(Detected change data)
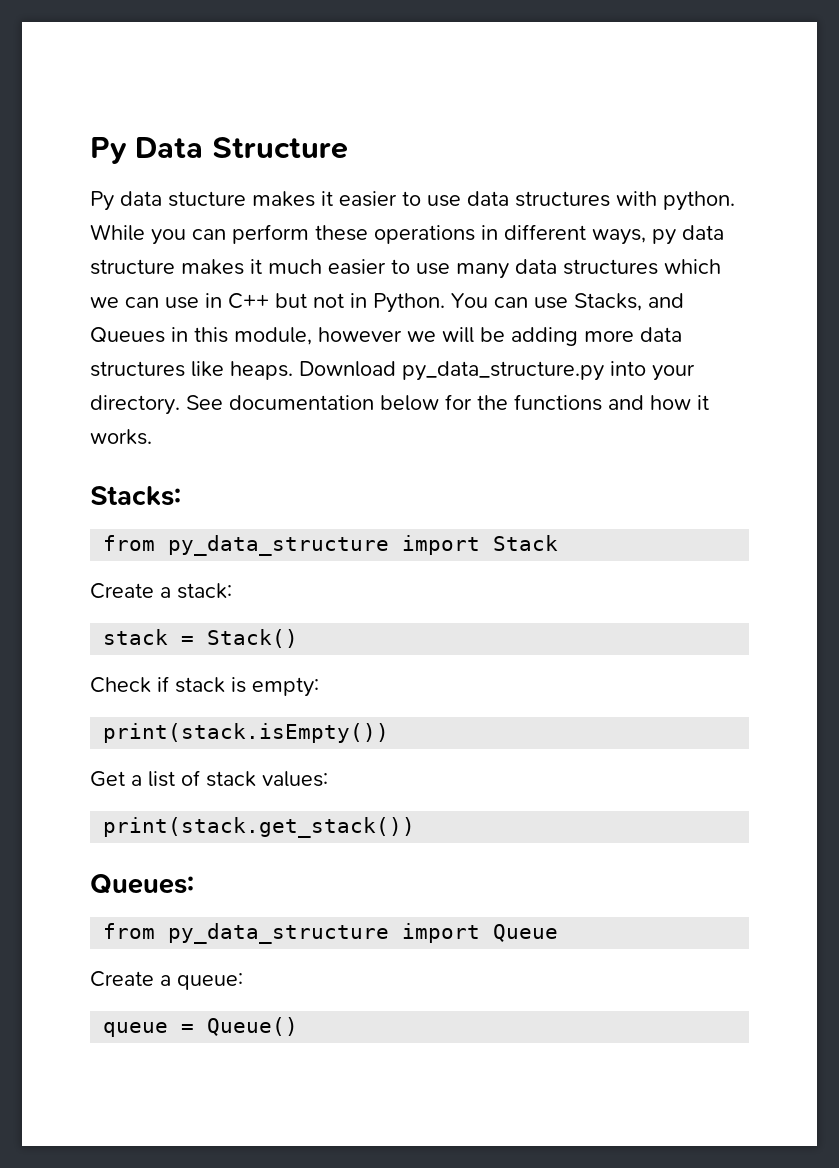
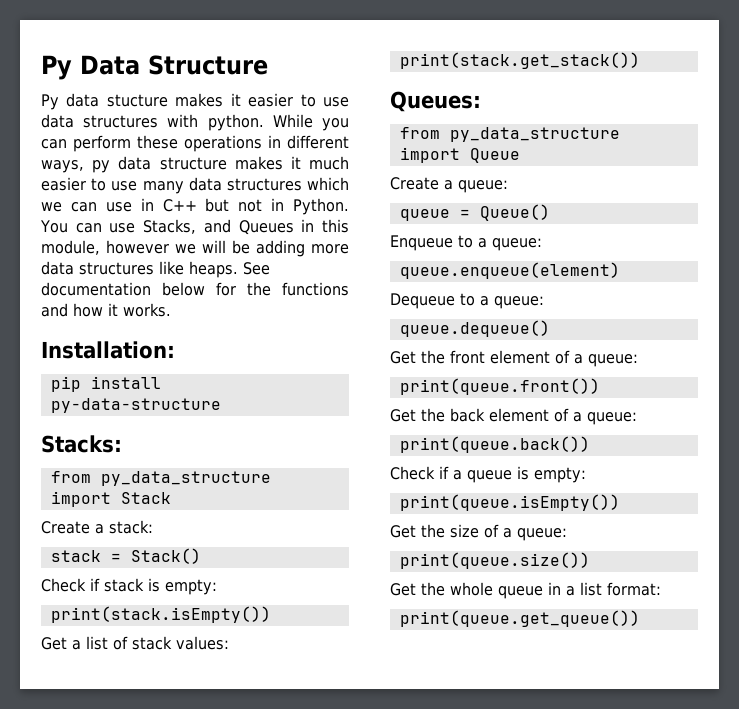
[299,361,695,381] [90,395,180,415] Download py_data_structure.py into your directory. -> (238, 269) none
(152, 437) none -> [41,341,175,359] [50,376,161,392] [50,398,221,413] // Installation: // pip install py-data-structure
(299, 1026) none -> [390,235,542,251] [399,262,620,279] [390,293,544,309] [399,320,550,337] [390,350,638,367] [399,378,600,395] [390,408,637,425] [399,436,590,453] [390,466,586,483] [399,494,620,511] [390,524,567,541] [399,552,590,569] [390,582,661,599] [399,610,640,627] // Enqueue to a queue: // queue.enqueue(element) // Dequeue to a queue: // queue.dequeue() // Get the front element of a queue: // print(queue.front()) // Get the back element of a queue: // print(queue.back()) // Check if a queue is empty: // print(queue.isEmpty()) // Get the size of a queue: // print(queue.size()) // Get the whole queue in a list format: // print(queue.get_queue())

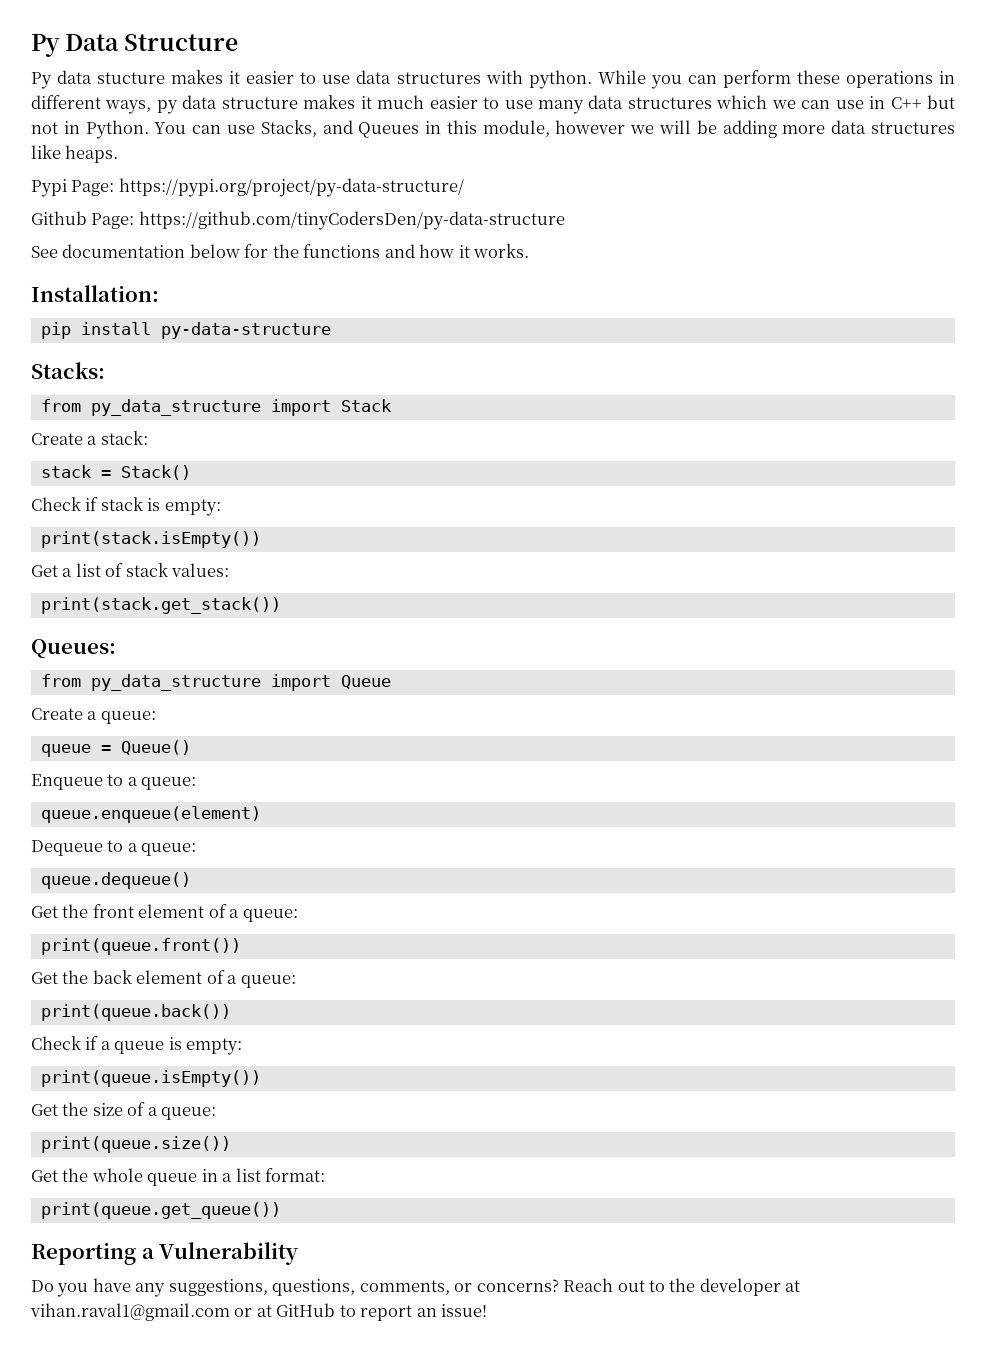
(238, 269) none -> [31,178,464,197] [31,211,565,230] // Pypi Page: https://pypi.org/project/py-data-structure/ // Github Page: https://github.com/tinyCodersDen/py-data-structure //
(640, 618) none -> [31,1242,299,1265] [31,1278,801,1297] [30,1303,488,1321] // Reporting a Vulnerability // Do you have any suggestions, questions, comments, or concerns? Reach out to the developer at vihan.raval1@gmail.com or at GitHub to report an issue!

Exercise prompt: Leave out any pictures and return exactly the lines from the beginning of the data through the line with "(238, 269) none ->", inclusive.

Response:
[299,361,695,381] [90,395,180,415] Download py_data_structure.py into your directory. -> (238, 269) none
(152, 437) none -> [41,341,175,359] [50,376,161,392] [50,398,221,413] // Installation: // pip install py-data-structure
(299, 1026) none -> [390,235,542,251] [399,262,620,279] [390,293,544,309] [399,320,550,337] [390,350,638,367] [399,378,600,395] [390,408,637,425] [399,436,590,453] [390,466,586,483] [399,494,620,511] [390,524,567,541] [399,552,590,569] [390,582,661,599] [399,610,640,627] // Enqueue to a queue: // queue.enqueue(element) // Dequeue to a queue: // queue.dequeue() // Get the front element of a queue: // print(queue.front()) // Get the back element of a queue: // print(queue.back()) // Check if a queue is empty: // print(queue.isEmpty()) // Get the size of a queue: // print(queue.size()) // Get the whole queue in a list format: // print(queue.get_queue())

(238, 269) none -> [31,178,464,197] [31,211,565,230] // Pypi Page: https://pypi.org/project/py-data-structure/ // Github Page: https://github.com/tinyCodersDen/py-data-structure //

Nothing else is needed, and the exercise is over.